These days enjoy whatever veterans like acharya, HH, Kaushal dish out on this forum.

Pre-modern Warfare:India And Elsewhere - Guest - 10-09-2003

This article talk about Brahmastra

[url=""]Ancient Mantra Weapons [/url]


Brahmastra. In Hindu mythology, there is a weapon that is so destructive that to use it would be to cause famine to fall over all the earth for twelve years, and wherever the weapon is used, there would be no plants, and no animals. This weapon is called a Brahmastra. This divine weapon, which appears to have no clear description of its form, is given by Brahma, the creator god in Hindu mythology. In a Hindu tale by the name of ‘Sati Uttara,’ someone named Ashwatthama used a Brahmastra against the woman, Uttara, in an effort to kill her unborn child, the last of the Pandavas. From the descriptive words in the translated source used for this article, the “all-destroying” Brahmastra was “launched,” and seemed to consist of “five ignited arrows.” Uttara and her child were saved from the devastating weapon by Lord Krishna, another of the Hindu gods.

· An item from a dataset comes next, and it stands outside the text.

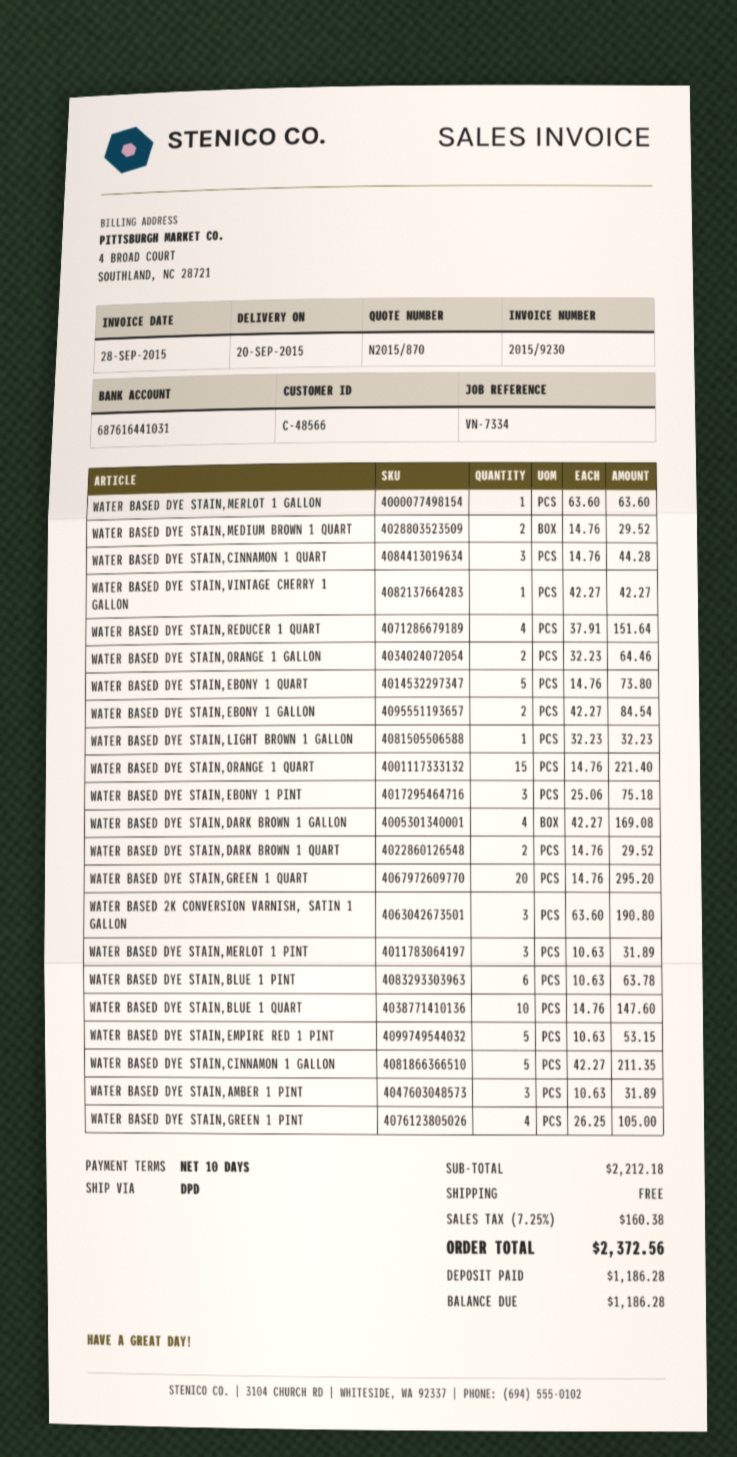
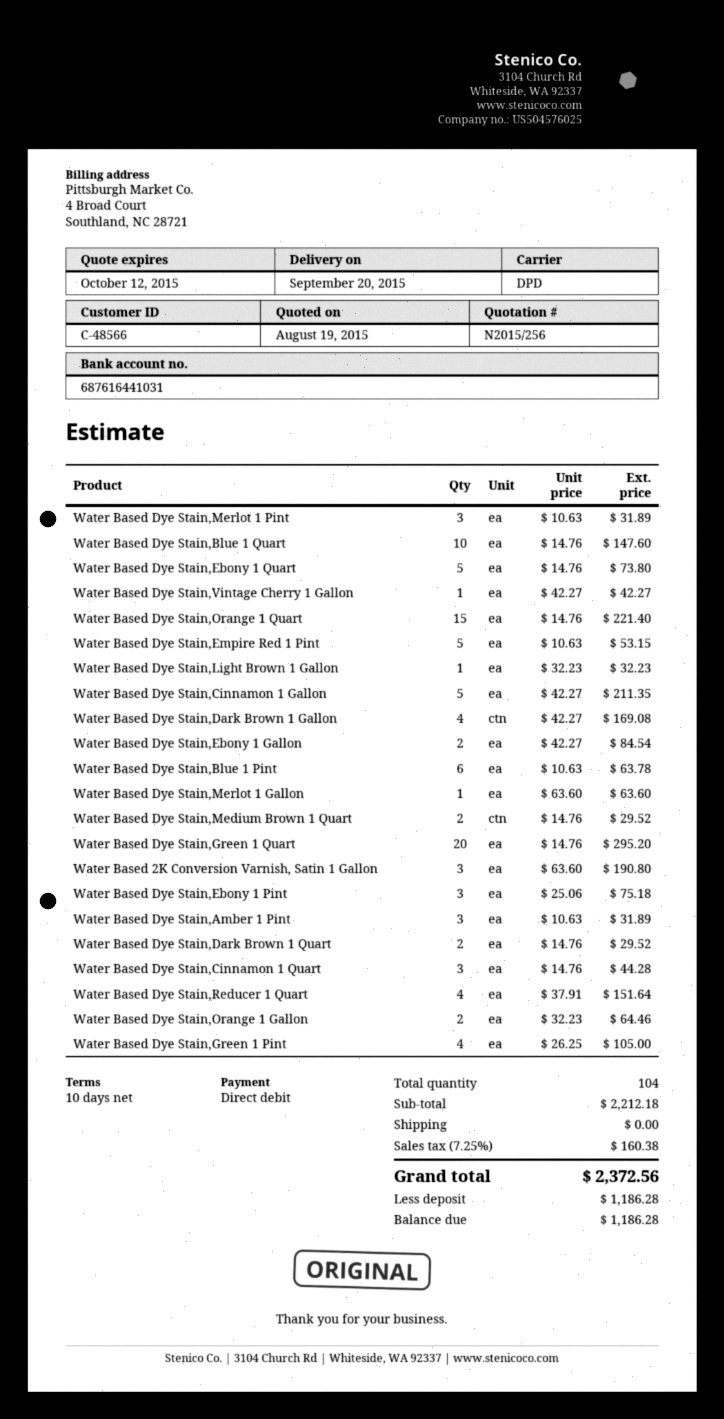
quote number: N2015/870 -> N2015/256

Pre-modern Warfare:India And Elsewhere - Guest - 10-20-2003

At the end of MahaBharatha, when Aswadhama (son of Dronacharya) in disgust goes into penance. On hearing the salying of Dhuryodhana by Bhima by dealing a blow on the thighs of DUryodhana (ie sort of hitting below the belt), Aswadhama goes into rage and uses the 'Brahma Siro namka' Astra ( not Brahamstra as is known widely here) on the womb of 'Uttara' becuse that would end the dynasty of Pandu ( at that time uttara was a pregnant widow as Abhimanyu was killed in earlier battle of Padmavyuham formation).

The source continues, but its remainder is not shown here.